## [Task description]
When you spot the word "text" in a line of the data below, copy that line.

BEGIN Data for the task

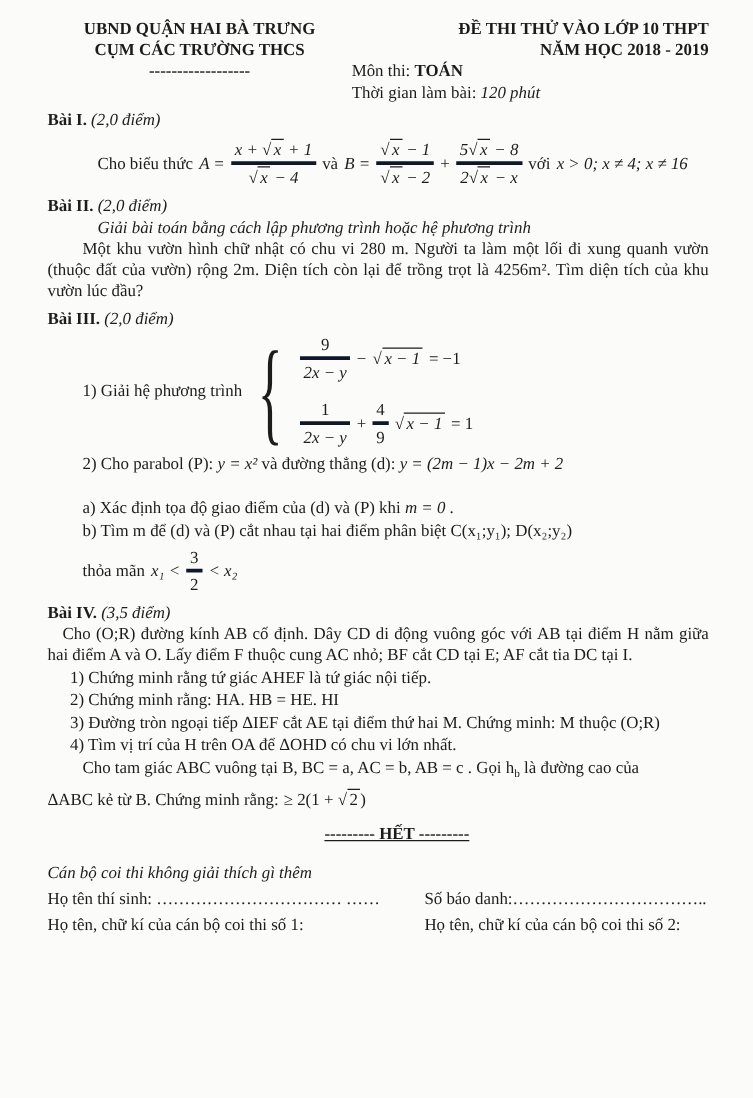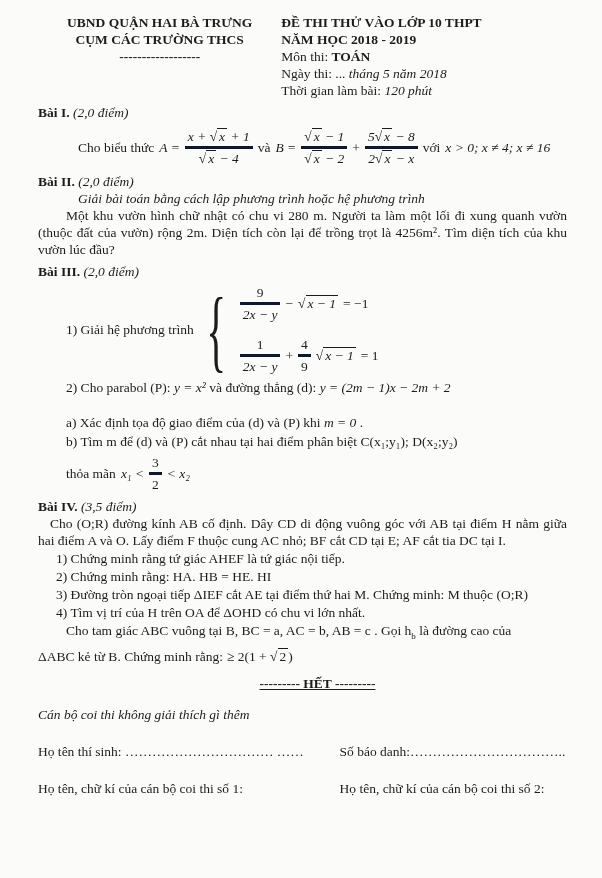--- a/index.html
+++ b/index.html
@@ -19,7 +19,7 @@
   .hdr { display: flex; }
   .hdr-left { width: 46%; text-align: center; font-weight: bold; }
   .hdr-right { width: 54%; }
-  .hdr-right .bold-c { font-weight: bold; text-align: left; }
+  .hdr-right .bold-c { font-weight: bold; text-align: right; }
   .hdr-right .plain { text-align: left; }
   .b { font-weight: bold; }
   .it { font-style: italic; }

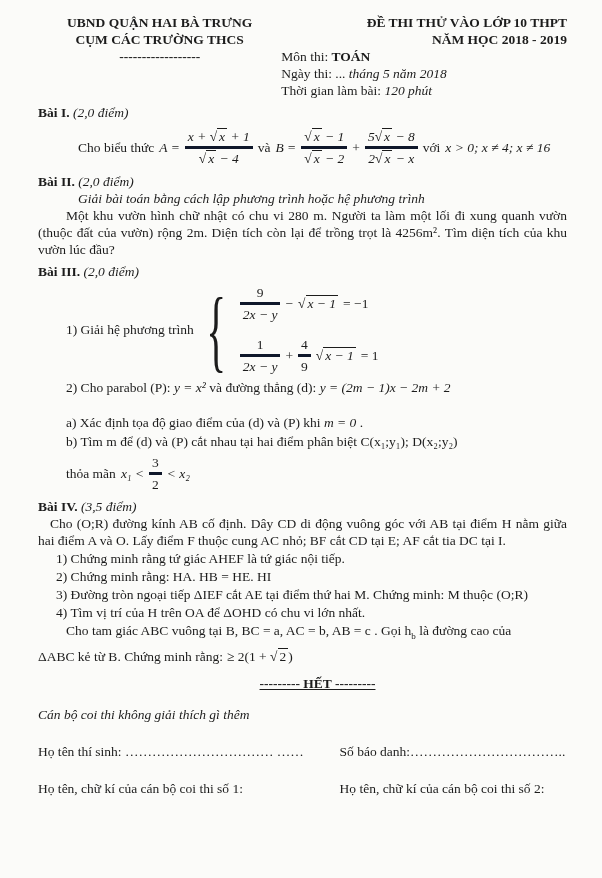--- a/index.html
+++ b/index.html
@@ -79,7 +79,6 @@
       <div class="bold-c">ĐỀ THI THỬ VÀO LỚP 10 THPT</div>
       <div class="bold-c">NĂM HỌC 2018 - 2019</div>
       <div class="plain"><span>Môn thi: </span><span class="b">TOÁN</span></div>
-      <div class="plain"><span>Ngày thi: ... </span><span class="it">tháng 5 năm 2018</span></div>
       <div class="plain"><span>Thời gian làm bài: </span><span class="it">120 phút</span></div>
     </div>
   </div>

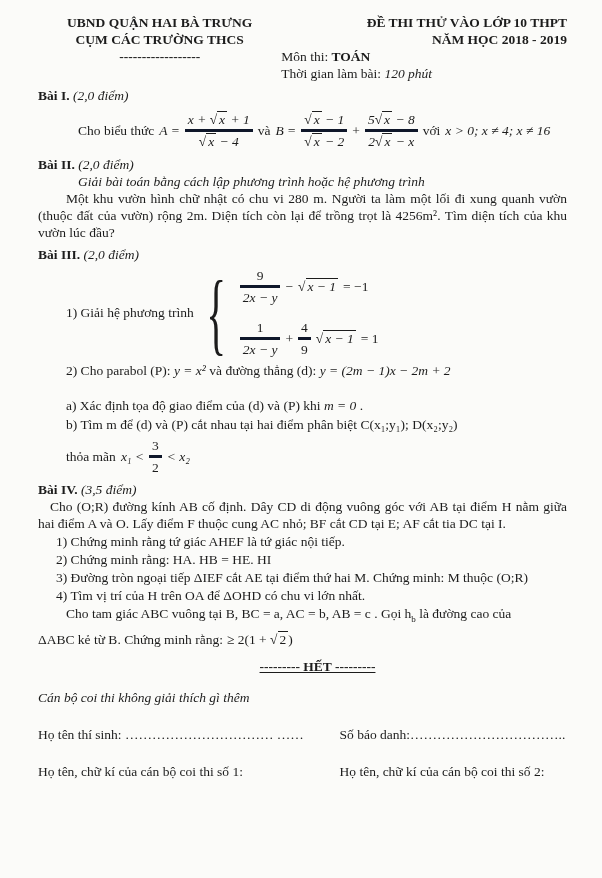--- a/index.html
+++ b/index.html
@@ -60,7 +60,7 @@
 
   
   .note { font-style: italic; margin-top: 12px; }
-  .frow { display: flex; margin-top: 20px; }
+  .frow { display: flex; margin-top: 4px; }
   .fcol-l { width: 57%; }
   sub { font-size: 9px; }
 </style>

END Data for the task

## [Task solution]
   .hdr-left { width: 46%; text-align: center; font-weight: bold; }
-  .hdr-right .bold-c { font-weight: bold; text-align: left; }
+  .hdr-right .bold-c { font-weight: bold; text-align: right; }
   .hdr-right .plain { text-align: left; }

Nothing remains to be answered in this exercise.